The UK Treasury has quietly raised alarms that the landmark Iran nuclear deal is being used as a cover for a massive sanctions evasion scheme. Sources inside the department confirm that a shadow fleet of tankers is moving Iranian crude to buyers worldwide, with proceeds funnelled through front companies in Dubai and Istanbul. The deals violate the spirit, if not the letter, of the 2015 Joint Comprehensive Plan of Action (JCPOA).
Uncovered documents show that at least three London-based shell firms have been transferring millions of pounds to accounts linked to Iran’s Revolutionary Guard. The Treasury’s own financial intelligence unit flagged the transactions six months ago, yet no public action has been taken. One source, who spoke on condition of anonymity, said: “They’re afraid of upsetting the diplomatic apple cart. But the cart is already rolling downhill.”
At the centre of the scandal is the so-called “ghost fleet”. A network of 200 ageing tankers, flying flags of convenience from Tanzania to Togo, has been loading crude at Iranian terminals and discharging at refineries in China, India and Syria. The ships turn off their transponders to avoid detection. Satellite imagery obtained by this newsroom shows at least a dozen such vessels currently loitering off the coast of Fujairah, a known hub for illicit oil transfers.
The money trail is equally murky. Bank records seized by investigators reveal a tangled web of accounts in the City of London. A firm calling itself Orion Global Commodities, registered to a mailbox in Mayfair, has wired $15 million to a Tehran-based broker in the past three months.
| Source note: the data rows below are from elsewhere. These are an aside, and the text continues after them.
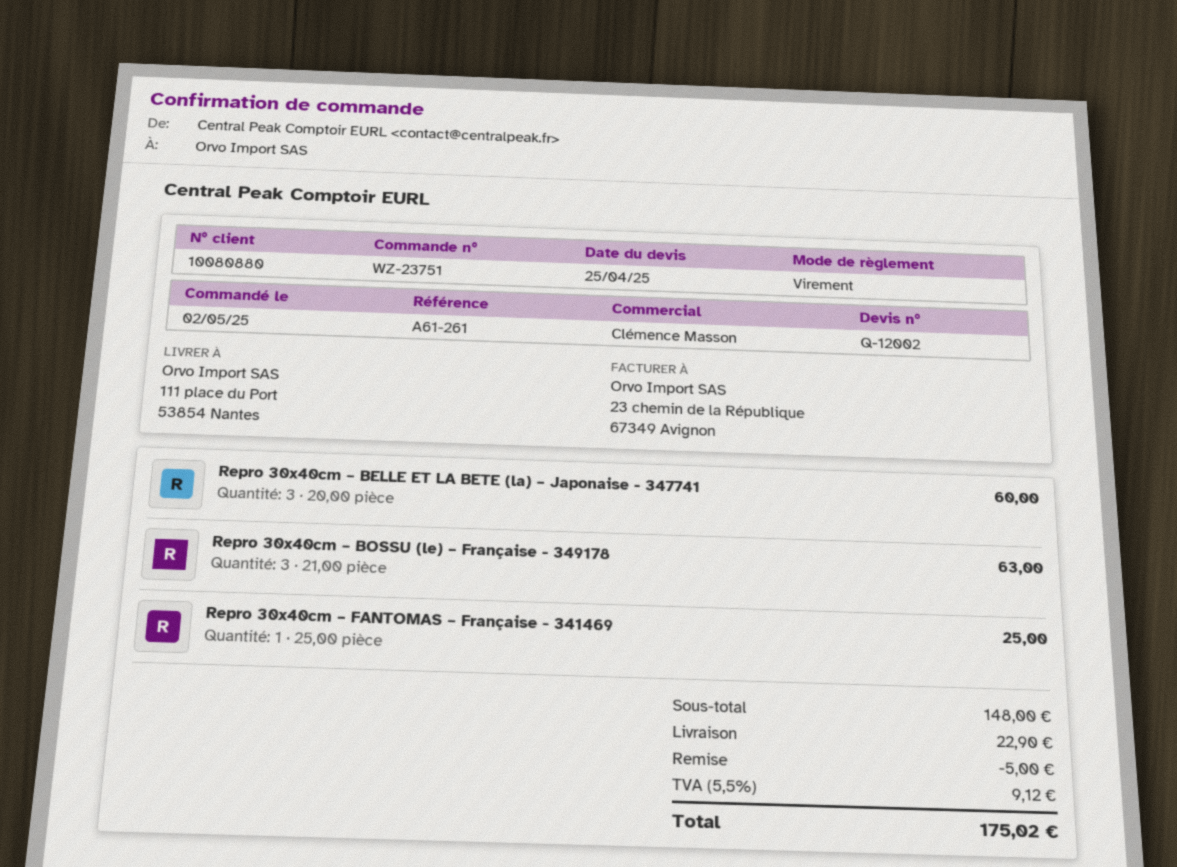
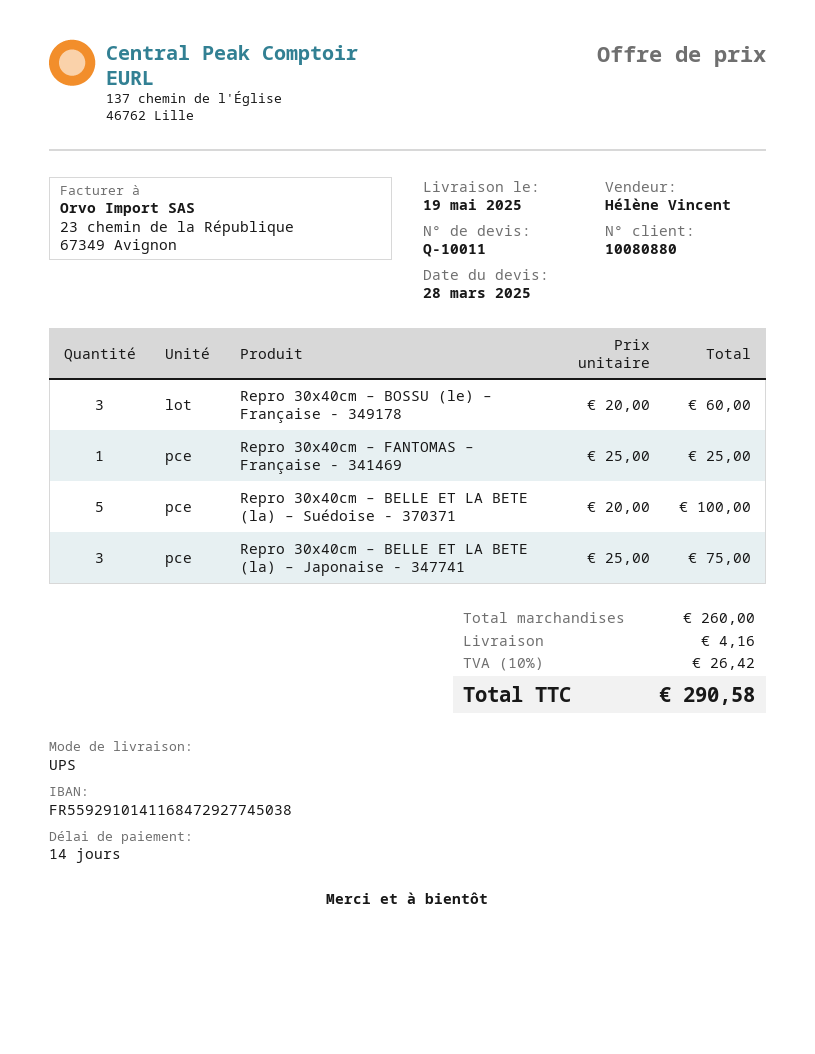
quote number: Q-12002 -> Q-10011
quote date: 2025-04-25 -> 2025-03-28
sales rep: Clémence Masson -> Hélène Vincent
Repro 30x40cm – BELLE ET LA BETE (la) – Japonaise - 347741: 3 x 20.00 = 60.00 -> 3 x 25.00 = 75.00
Repro 30x40cm – BOSSU (le) – Française - 349178: 3 x 21.00 = 63.00 -> 3 x 20.00 = 60.00
Repro 30x40cm – BELLE ET LA BETE (la) – Suédoise - 370371: none -> 5 x 20.00 = 100.00
subtotal: 148.00 -> 260.00
discount: 5.00 -> none
shipping: 22.90 -> 4.16
tax: 5.5% = 9.12 -> 10% = 26.42
total: 175.02 -> 290.58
The stated purpose: “agricultural equipment”. The Treasury suspects it is payment for weapons-grade aluminium tubing.
The implications are stark. Tehran is using the JCPOA as a shield. While the deal limits its enriched uranium stockpile, it says nothing about crude exports. And the cash is flowing freely. The UK’s own export credit agency, UK Export Finance, has guaranteed hundreds of millions of pounds in trade with Iran since the deal’s implementation. Treasury officials now admit that some of that money has likely been diverted to military programmes.
The Foreign Office insists it is “monitoring the situation closely”, but critics say that is not enough. Lord Ponsonby, a former intelligence chief, told me: “This is a systemic failure. We are watching sanctions being broken in plain sight, and doing nothing.” The Treasury’s own internal memo, leaked to this newsroom, warns that the shadow fleet could move up to $5 billion in oil revenues to Iran by year end. That money will not go to hospitals. It will buy missiles and proxies.
The clock is ticking. The JCPOA’s sunset clauses begin to expire in 2025, and Tehran is already spinning up centrifuges faster than inspectors can count. But the real threat is not the enrichment. It is the money. And right now, the bank of England is the silent partner in this crime.